Language of document : ECLI:EU:T:2008:511

Rechtssache T‑187/06

Ralf Schräder

gegen

Gemeinschaftliches Sortenamt (CPVO)

„Gemeinschaftlicher Sortenschutz – Pflanzensorte SUMCOL 01 – Zurückweisung des Antrags auf gemeinschaftlichen Sortenschutz – Fehlende Unterscheidbarkeit der Kandidatensorte“

Leitsätze des Urteils

1.      Landwirtschaft – Einheitliche Rechtsvorschriften – Sortenschutz – Voraussetzungen für die Erteilung des Schutzes

(Verordnung Nr. 2100/94 des Rates, Art. 7 Abs. 1 und 2)

2.      Landwirtschaft – Einheitliche Rechtsvorschriften – Sortenschutz – Voraussetzungen für die Erteilung des Schutzes

(Verordnung Nr. 2100/94 des Rates, Art. 7 Abs. 2)

3.      Landwirtschaft – Einheitliche Rechtsvorschriften – Sortenschutz – Entscheidung über die Erteilung oder die Versagung des Schutzes

(Verordnung Nr. 2100/94 des Rates, Art. 76 und 78)

1.      Auch wenn der Gemeinschaftsrichter anerkennt, dass der Verwaltung in wirtschaftlichen oder technischen Fragen ein Beurteilungsspielraum zusteht, bedeutet dies nicht, dass er sich einer Kontrolle der Auslegung derartiger Daten durch die Kommission zu enthalten hat.
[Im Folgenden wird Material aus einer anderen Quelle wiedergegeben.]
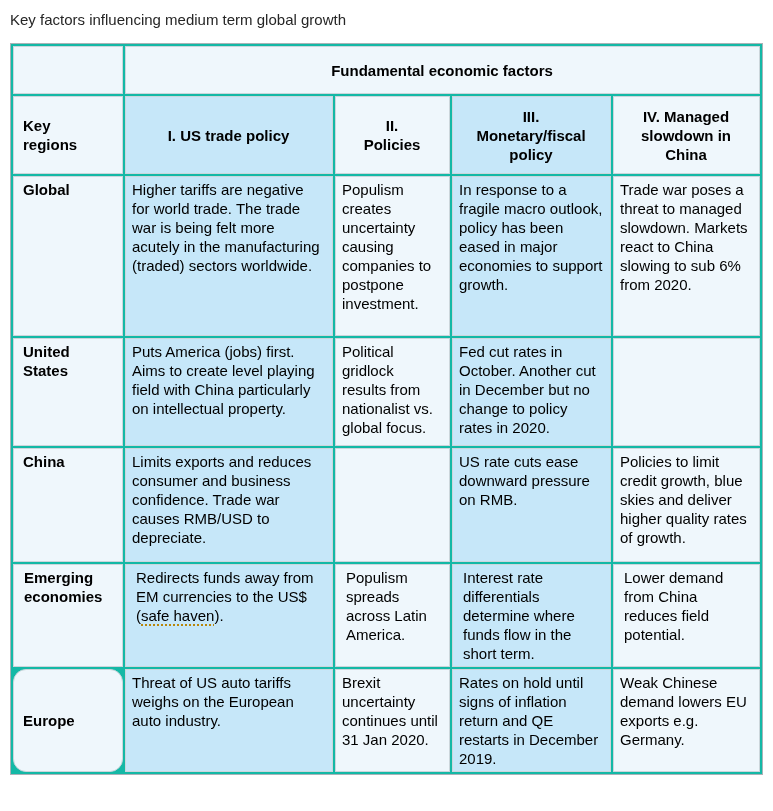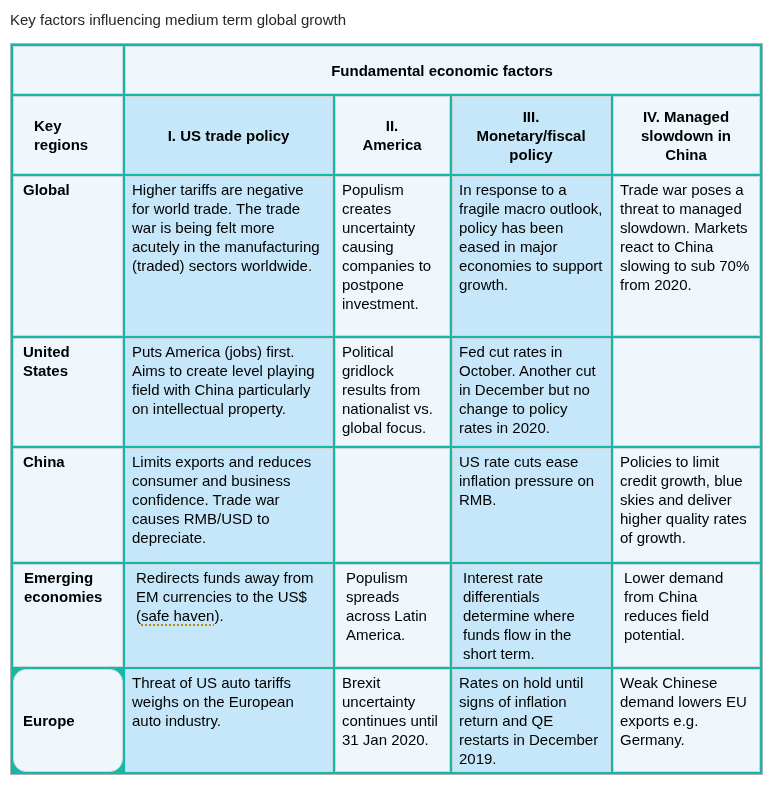"Key" .key-regions { padding-left: 20px -> 9px }
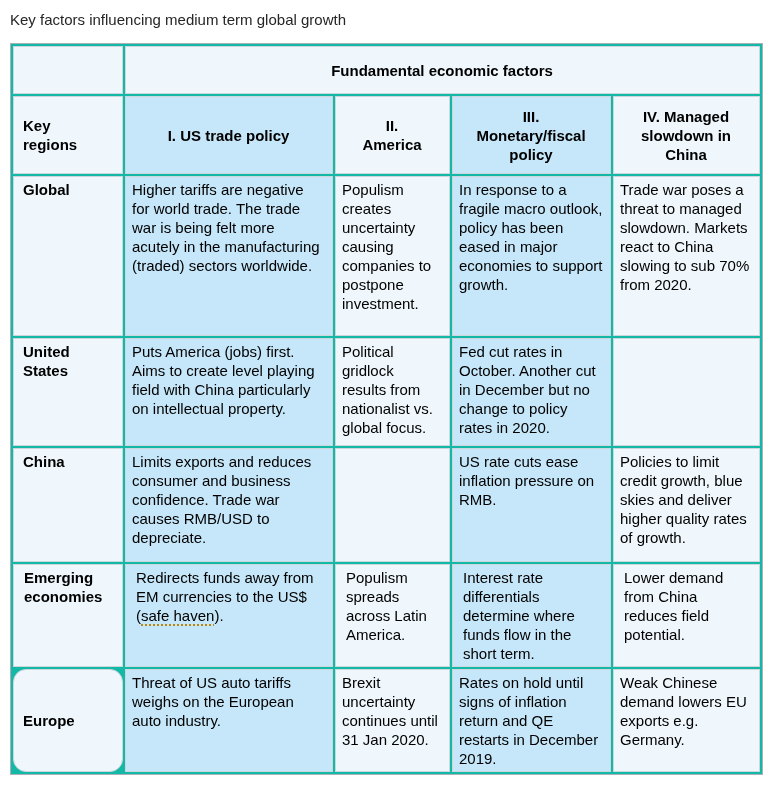"II." td.light { text: America -> Policies }
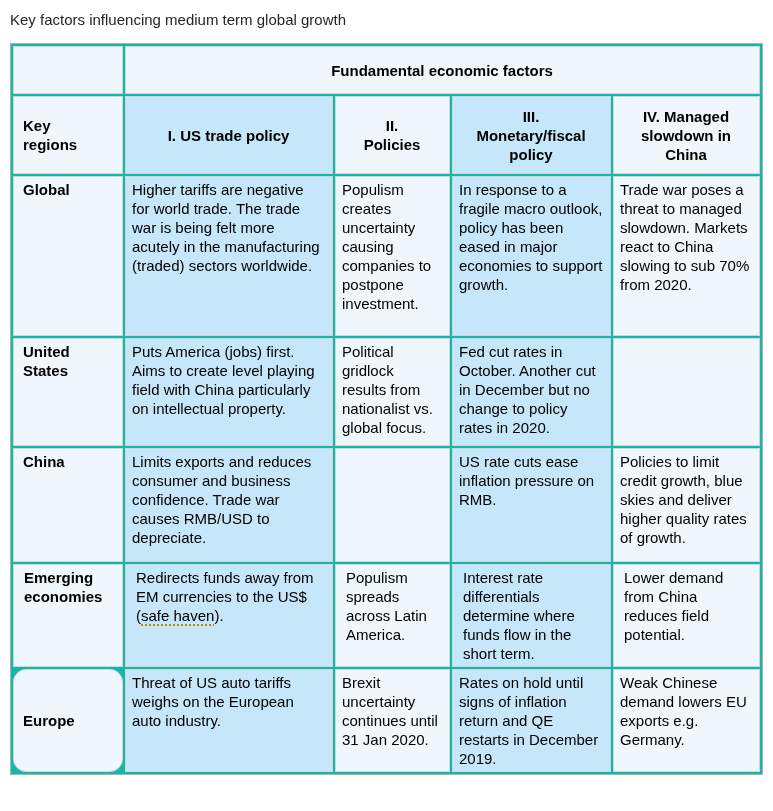"Trade war poses a threat" td.light { text: 70% -> 6% }
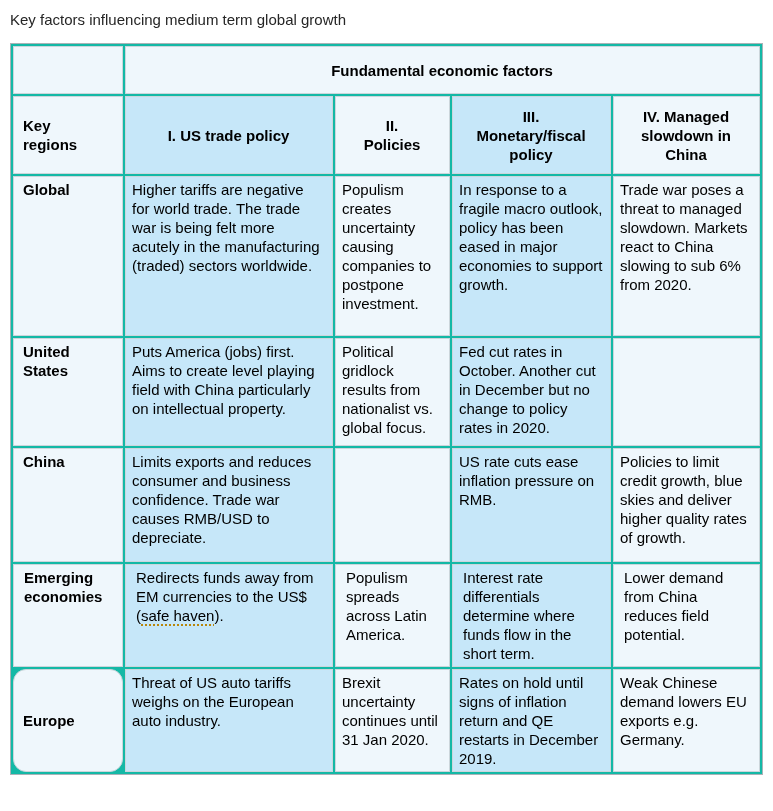"US rate cuts ease inflation" td.blue { text: inflation -> downward }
Der Gemeinschaftsrichter muss nämlich nicht nur die sachliche Richtigkeit der angeführten Beweise, ihre Zuverlässigkeit und ihre Kohärenz prüfen, sondern auch kontrollieren, ob diese Beweise alle relevanten Daten darstellen, die bei der Beurteilung einer komplexen Situation heranzuziehen waren, und ob sie die aus ihnen gezogenen Schlüsse zu stützen vermögen. Im Rahmen dieser Kontrolle darf der Gemeinschaftsrichter jedoch die wirtschaftliche oder technische Beurteilung seitens der Verwaltung nicht durch seine eigene ersetzen.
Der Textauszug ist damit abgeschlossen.